*WHAT THE EXERCISE ASKS:* Whenever the word "total" turns up in a line below, that line should be copied.
------------------------
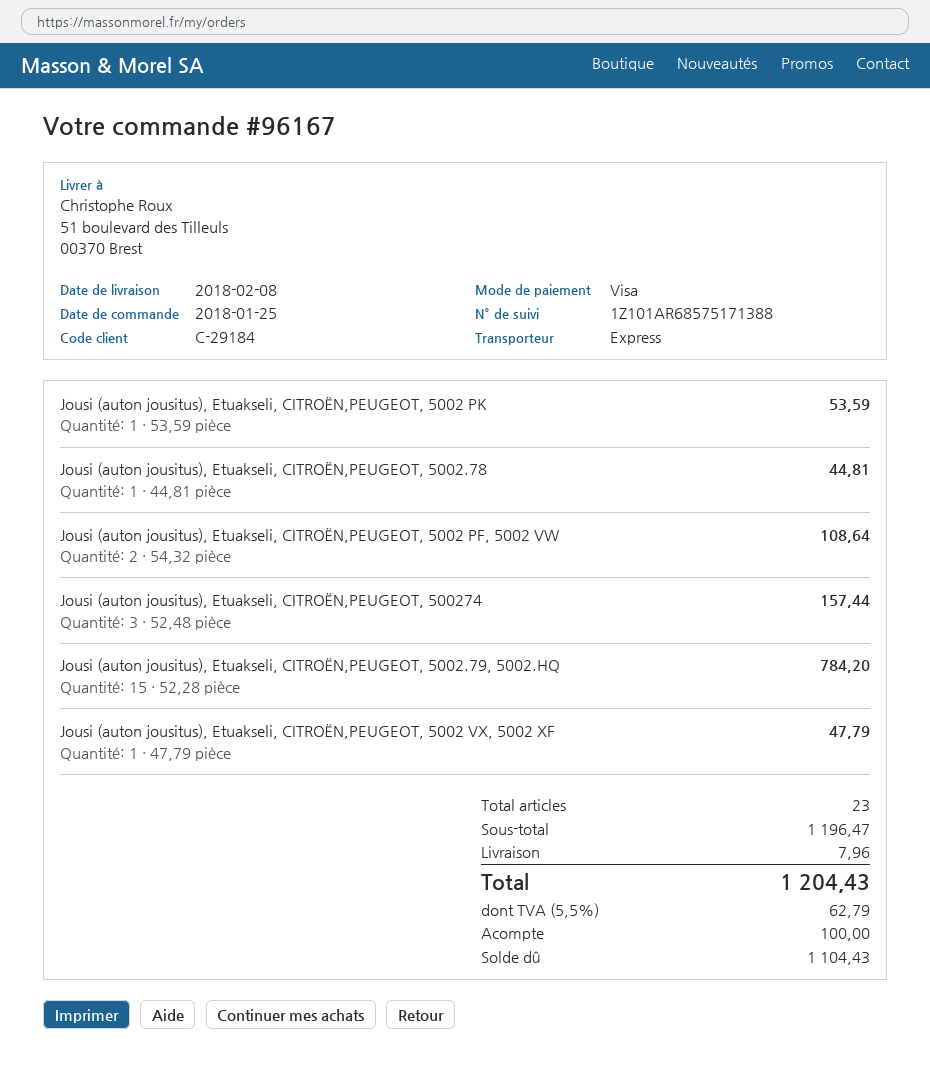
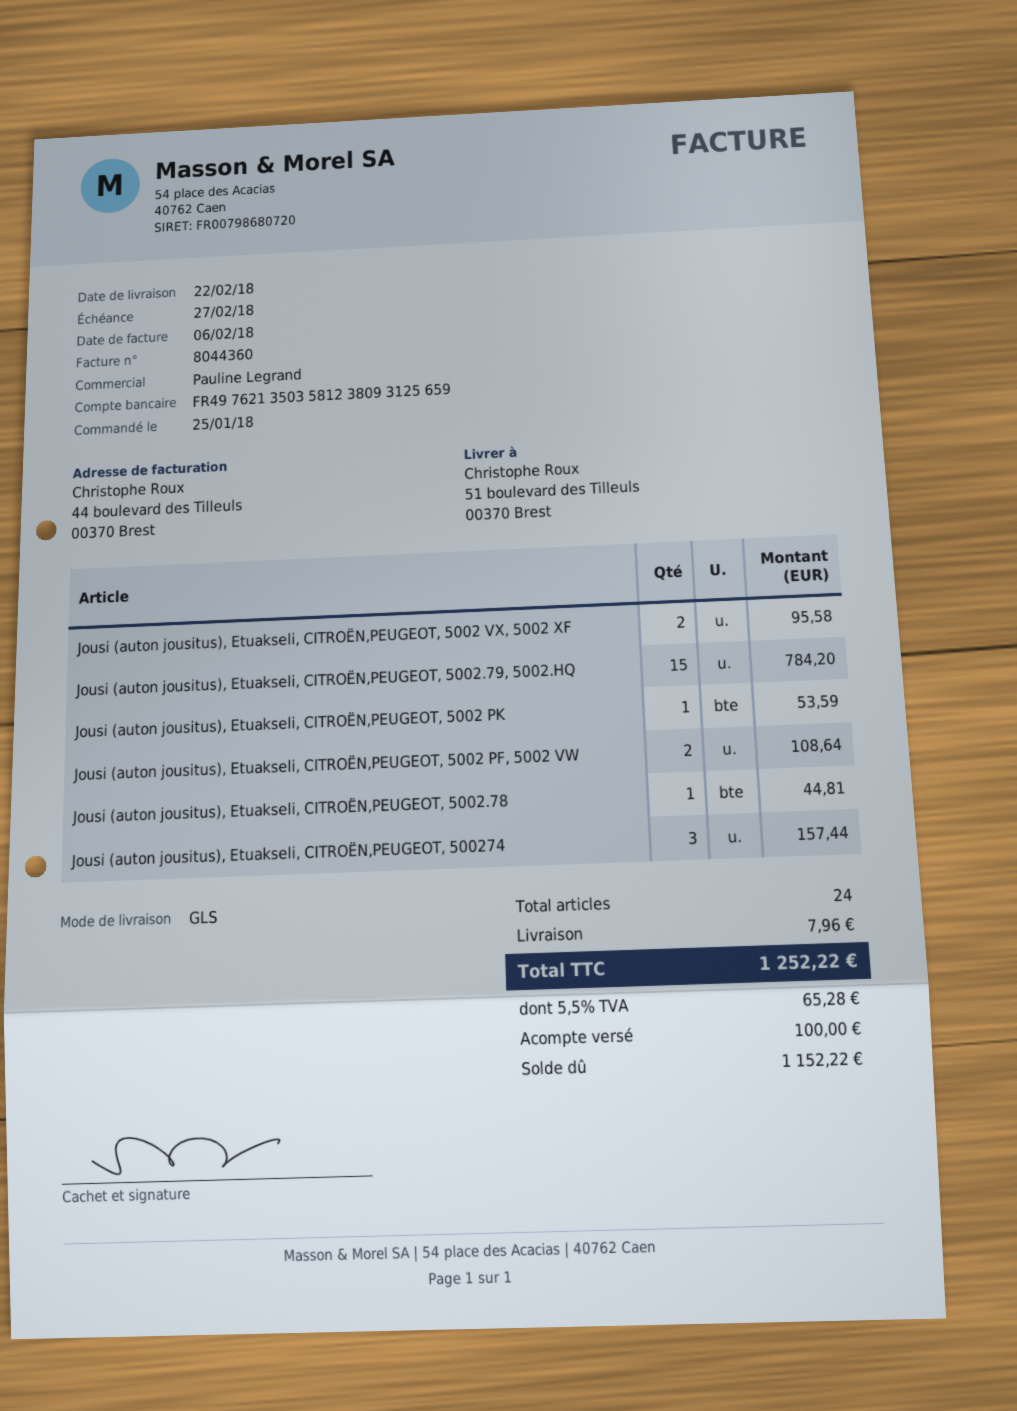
delivery date: 2018-02-08 -> 2018-02-22
shipping method: express -> GLS
Jousi (auton jousitus), Etuakseli, CITROËN,PEUGEOT, 5002 VX, 5002 XF: 1 for 47.79 -> 2 for 95.58
total quantity: 23 -> 24
tax: 5.5% = 62.79 -> 5.5% = 65.28
total: 1204.43 -> 1252.22
balance: 1104.43 -> 1152.22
------------------------
*WRITTEN SOLUTION:*
total quantity: 23 -> 24
total: 1204.43 -> 1252.22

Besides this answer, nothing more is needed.